Restate exactly, and only, the lines from the one containing "row order: Item descending -> Rate ascending" through the end of the entries, keeping both endpoints.

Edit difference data
···

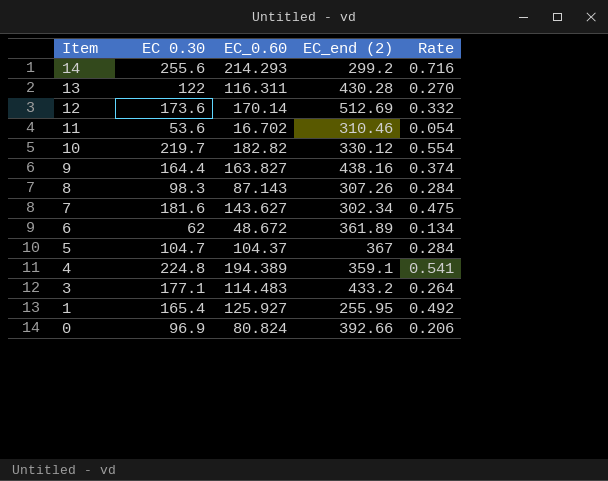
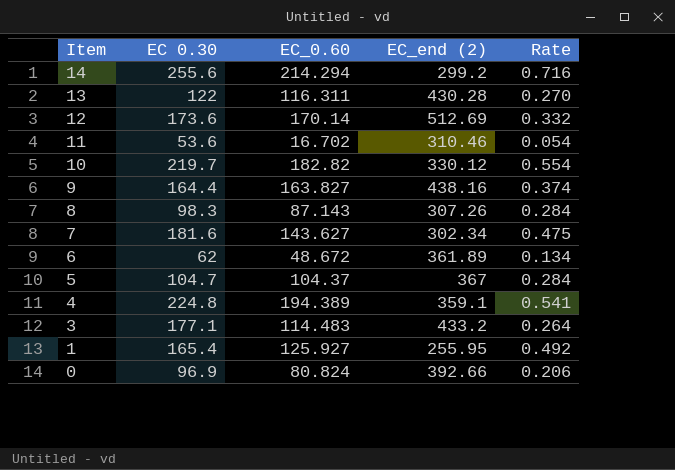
14 | EC_0.60: 214.293 -> 214.294

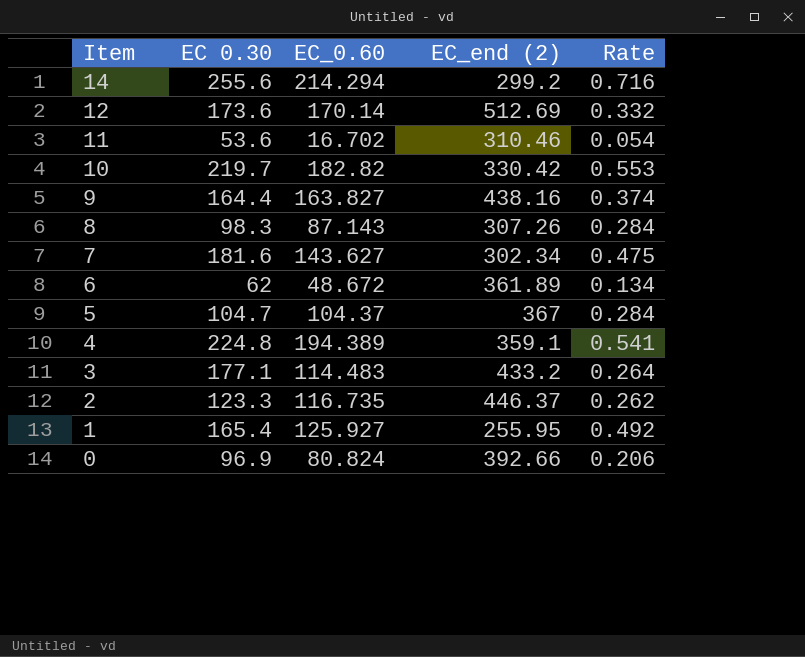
row 13: 122 | 116.311 | 430.28 | 0.270 -> none
10 | EC_end (2): 330.12 -> 330.42
10 | Rate: 0.554 -> 0.553
row 2: none -> 123.3 | 116.735 | 446.37 | 0.262

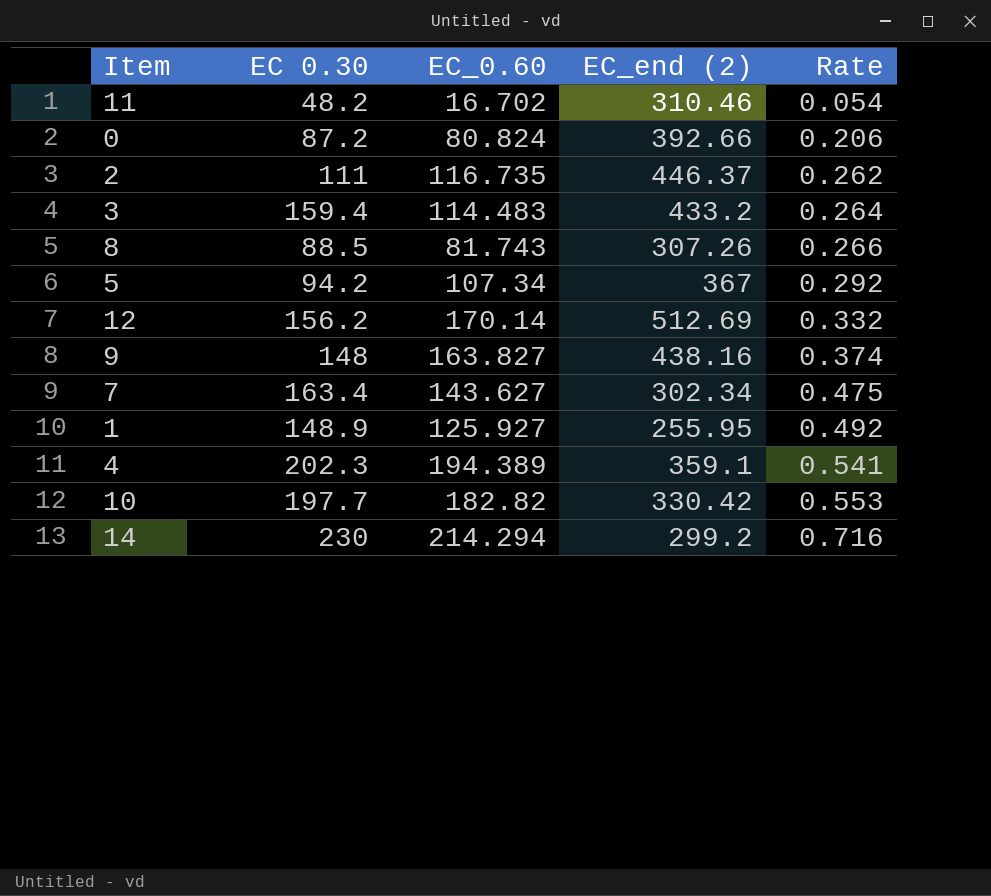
row order: Item descending -> Rate ascending
row 6: 62 | 48.672 | 361.89 | 0.134 -> none
11 | EC 0.30: 53.6 -> 48.2
0 | EC 0.30: 96.9 -> 87.2
2 | EC 0.30: 123.3 -> 111
3 | EC 0.30: 177.1 -> 159.4
8 | EC 0.30: 98.3 -> 88.5
8 | EC_0.60: 87.143 -> 81.743
8 | Rate: 0.284 -> 0.266
5 | EC 0.30: 104.7 -> 94.2
5 | EC_0.60: 104.37 -> 107.34
5 | Rate: 0.284 -> 0.292
12 | EC 0.30: 173.6 -> 156.2
9 | EC 0.30: 164.4 -> 148
7 | EC 0.30: 181.6 -> 163.4
1 | EC 0.30: 165.4 -> 148.9
4 | EC 0.30: 224.8 -> 202.3
10 | EC 0.30: 219.7 -> 197.7
14 | EC 0.30: 255.6 -> 230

···

■ **OUTPUT OF THE EXERCISE**
row order: Item descending -> Rate ascending
row 6: 62 | 48.672 | 361.89 | 0.134 -> none
11 | EC 0.30: 53.6 -> 48.2
0 | EC 0.30: 96.9 -> 87.2
2 | EC 0.30: 123.3 -> 111
3 | EC 0.30: 177.1 -> 159.4
8 | EC 0.30: 98.3 -> 88.5
8 | EC_0.60: 87.143 -> 81.743
8 | Rate: 0.284 -> 0.266
5 | EC 0.30: 104.7 -> 94.2
5 | EC_0.60: 104.37 -> 107.34
5 | Rate: 0.284 -> 0.292
12 | EC 0.30: 173.6 -> 156.2
9 | EC 0.30: 164.4 -> 148
7 | EC 0.30: 181.6 -> 163.4
1 | EC 0.30: 165.4 -> 148.9
4 | EC 0.30: 224.8 -> 202.3
10 | EC 0.30: 219.7 -> 197.7
14 | EC 0.30: 255.6 -> 230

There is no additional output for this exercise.